> Exercise aim: Look for the word "pointer" in the material below. Copy each line that has it.

> Material to process:
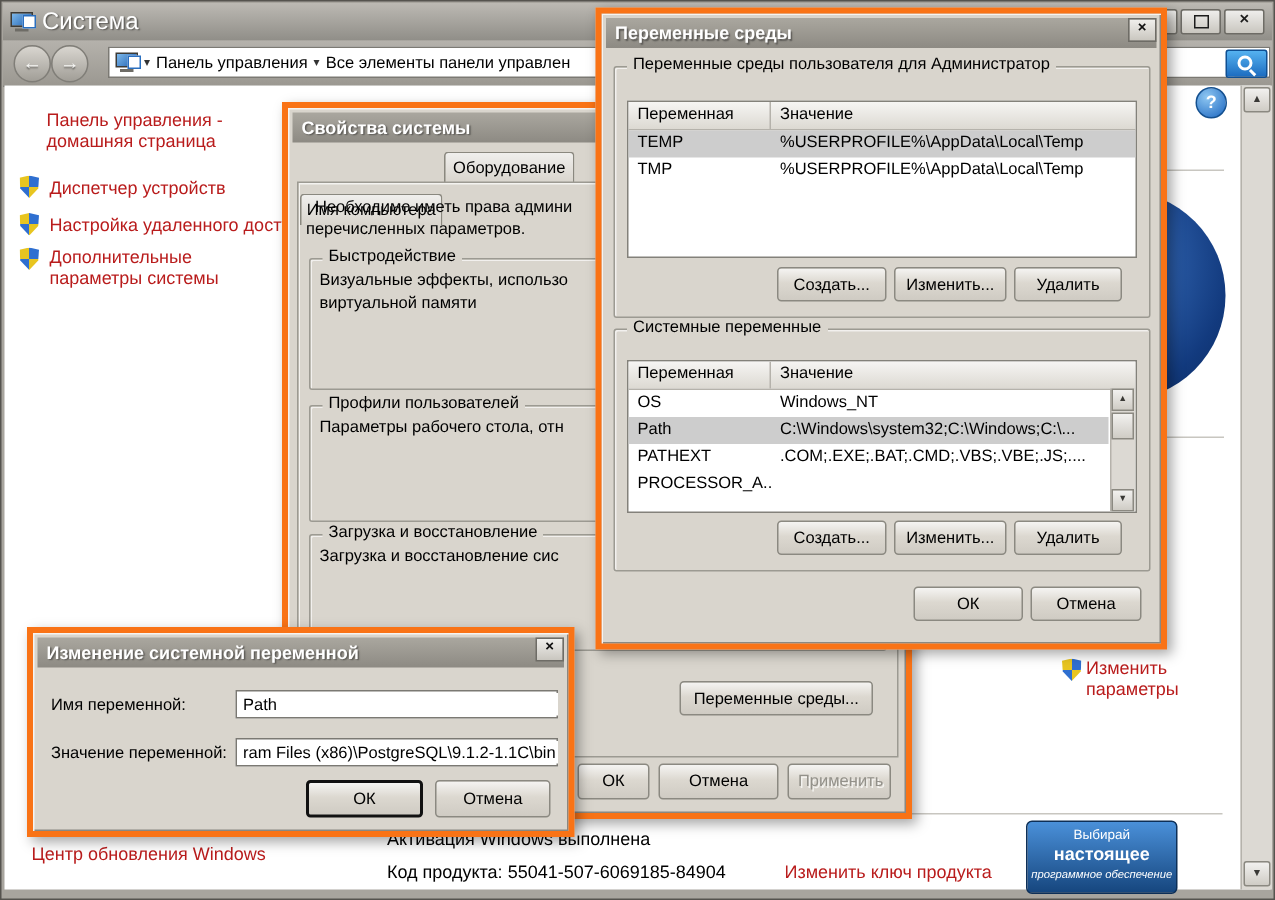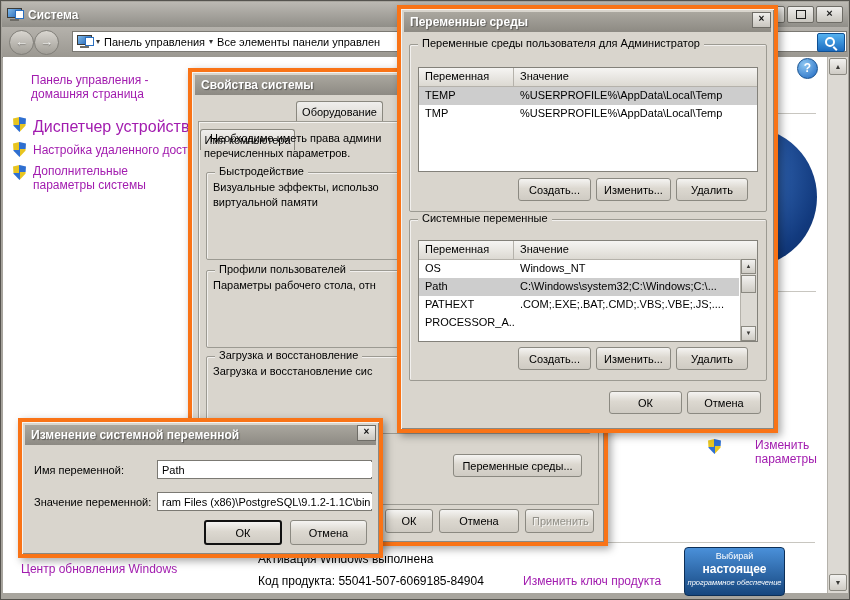--- a/index.html
+++ b/index.html
@@ -1,21 +1,21 @@
 <!DOCTYPE html>
 <html><head>
 <meta charset="utf-8">
 <style>
   html,body{margin:0;padding:0;background:#888;}
   .screen{position:relative;width:850px;height:600px;font-family:"Liberation Sans",sans-serif;font-size:11px;color:#000;overflow:hidden;background:#fff;}
   .abs{position:absolute;}
   
   .win{position:absolute;inset:0;background:#a8a59e;border:1px solid #55534e;}
   .titlebar{position:absolute;left:1px;top:1px;right:1px;height:25px;background:linear-gradient(#bcb9b3,#908e88);display:flex;align-items:center;}
-  .wtitle{color:#fff;font-weight:bold;font-size:12px;text-shadow:1px 1px 1px #5a5854;margin-left:6px;}
+  .wtitle{color:#fff;font-weight:normal;font-size:16px;text-shadow:1px 1px 1px #5a5854;margin-left:6px;}
   .winbtns{position:absolute;right:5px;top:4px;display:flex;gap:2px;}
   .wbtn{width:25px;height:15px;background:linear-gradient(#efeeec,#c9c6bf);border:1px solid #6e6c66;border-radius:2px;position:relative;text-align:center;line-height:13px;font-size:11px;font-weight:bold;color:#1c1c1c;}
   .glyph-min::after{content:"";position:absolute;left:7px;right:7px;bottom:3px;height:2px;background:#1c1c1c;}
   .glyph-max::after{content:"";position:absolute;left:8px;top:3px;width:8px;height:7px;border:1px solid #1c1c1c;}
   .monitor{position:relative;width:15px;height:13px;margin-left:5px;}
   .monitor .scr{position:absolute;left:0;top:0;right:0;bottom:3px;background:linear-gradient(135deg,#7db8ea,#1e5fb0);border:1px solid #3c3a36;}
   .monitor .base{position:absolute;bottom:0;left:3px;right:3px;height:2px;background:#6e6c66;}
   .monitor .chk{position:absolute;right:-2px;bottom:2px;width:7px;height:7px;background:#fff;border:1px solid #2a6fc0;}
   
   .toolbar{position:absolute;left:1px;top:26px;right:1px;height:30px;background:linear-gradient(#b5b2ac,#9b9891);border-bottom:1px solid #84827c;}
@@ -23,21 +23,21 @@
   .addressbar{position:absolute;left:70px;top:4px;width:666px;height:21px;background:#fff;border:1px solid #7b7973;display:flex;align-items:center;gap:4px;padding-left:4px;box-sizing:border-box;white-space:nowrap;overflow:hidden;}
   .crumbarrow{font-size:8px;color:#333;}
   .searchbox{position:absolute;left:742px;top:4px;width:103px;height:21px;background:#fff;border:1px solid #7b7973;box-sizing:border-box;}
   .searchbox input{position:absolute;left:2px;top:2px;width:72px;height:15px;border:none;outline:none;font-size:11px;font-family:inherit;}
   .searchbtn{position:absolute;right:1px;top:1px;width:26px;height:17px;background:linear-gradient(#55b2f0,#1c6cc0);border:1px solid #0f4f92;border-radius:2px;}
   .mag{position:absolute;left:6px;top:2px;width:14px;height:14px;}
   .mag::before{content:"";position:absolute;left:1px;top:1px;width:6px;height:6px;border:2px solid #fff;border-radius:50%;}
   .mag::after{content:"";position:absolute;left:10px;top:10px;width:5px;height:2px;background:#fff;transform:rotate(45deg);transform-origin:0 0;}
   
   .content{position:absolute;left:2px;top:56px;width:844px;height:536px;background:#fff;}
-  .link{color:#a21caf;cursor:pointer;}
+  .link{color:#b91c1c;cursor:pointer;}
   .shield{display:inline-block;width:13px;height:15px;background:conic-gradient(#2f6fd0 0 25%,#e8c520 0 50%,#2f6fd0 0 75%,#e8c520 0 100%);clip-path:polygon(50% 0,100% 10%,96% 58%,50% 100%,4% 58%,0 10%);}
   .divline{position:absolute;height:1px;background:#c8c6c0;}
   .helpicon{position:absolute;left:794px;top:1px;width:19px;height:19px;border-radius:50%;background:radial-gradient(circle at 35% 30%,#8ec7f2,#1c66c0);border:1px solid #14508f;color:#fff;font-weight:bold;font-size:12px;text-align:center;line-height:19px;}
   .mainscroll{position:absolute;left:824px;top:0px;width:20px;height:536px;background:#dcd9d3;border-left:1px solid #b5b2ab;}
   .sbtn{position:absolute;left:1px;width:18px;height:17px;background:linear-gradient(#f2f1ef,#cfccc5);border:1px solid #8b8981;border-radius:2px;text-align:center;line-height:15px;font-size:7px;color:#3a3936;box-sizing:border-box;}
   .flag{position:absolute;left:674px;top:70px;width:140px;height:140px;border-radius:50%;background:radial-gradient(circle at 35% 35%,#4a86d8,#123a7e 72%,#0b2a5e);z-index:1;}
   .pane{position:absolute;width:28px;height:25px;transform:skewY(-6deg);}
   .badge{position:absolute;left:681px;top:490px;width:99px;height:47px;border-radius:4px;background:linear-gradient(#4a90d9,#16467e);border:1px solid #0d2f57;color:#fff;text-align:center;overflow:hidden;}
   .badge .b1{font-size:9px;margin-top:3px;}
   .badge .b2{font-size:12px;font-weight:bold;line-height:16px;}
@@ -107,37 +107,37 @@
         <span class="searchbtn">
             <span class="mag"></span>
           </span>
       </div>
     </div>
 
     <div class="content">
 
       <div class="abs link" style="left:28px;top:16px;width:158px;font-size:12px;">Панель управления - домашняя страница</div>
       <span class="shield abs" style="left:10px;top:60px;"></span>
-      <div class="abs link" style="left:30px;top:61px;font-size:16px;white-space:nowrap;">Диспетчер устройств</div>
+      <div class="abs link" style="left:30px;top:61px;font-size:12px;white-space:nowrap;">Диспетчер устройств</div>
       <span class="shield abs" style="left:10px;top:85px;"></span>
       <div class="abs link" style="left:30px;top:86px;width:156px;font-size:12px;overflow:hidden;white-space:nowrap;">Настройка удаленного доступа</div>
       <span class="shield abs" style="left:10px;top:108px;"></span>
       <div class="abs link" style="left:30px;top:107px;width:158px;font-size:12px;">Дополнительные параметры системы</div>
 
       <div class="helpicon">?</div>
       <div class="divline" style="left:768px;top:56px;width:45px;"></div>
       <div class="divline" style="left:768px;top:234px;width:45px;"></div>
       <div class="flag">
         <span class="pane" style="left:38px;top:42px;background:#d9462f;"></span>
         <span class="pane" style="left:70px;top:38px;background:#7fba00;"></span>
         <span class="pane" style="left:38px;top:71px;background:#2f66c4;"></span>
         <span class="pane" style="left:70px;top:67px;background:#f0b02f;"></span>
       </div>
       <span class="shield abs" style="left:705px;top:382px;"></span>
-      <div class="abs link" style="left:752px;top:381px;width:68px;font-size:12px;">Изменить параметры</div>
+      <div class="abs link" style="left:721px;top:381px;width:68px;font-size:12px;">Изменить параметры</div>
 
       <div class="divline" style="left:250px;top:485px;width:562px;"></div>
       <div class="abs" style="left:255px;top:495px;font-size:12px;">Активация Windows выполнена</div>
       <div class="abs" style="left:255px;top:517px;font-size:12px;">
         <span>Код продукта:</span>
         <span>55041-507-6069185-84904</span>
       </div>
       <div class="abs link" style="left:520px;top:517px;font-size:12px;">Изменить ключ продукта</div>
       <div class="abs link" style="left:18px;top:505px;font-size:12px;">Центр обновления Windows</div>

> Problem solution:
-  .link{color:#a21caf;cursor:pointer;}
+  .link{color:#b91c1c;cursor:pointer;}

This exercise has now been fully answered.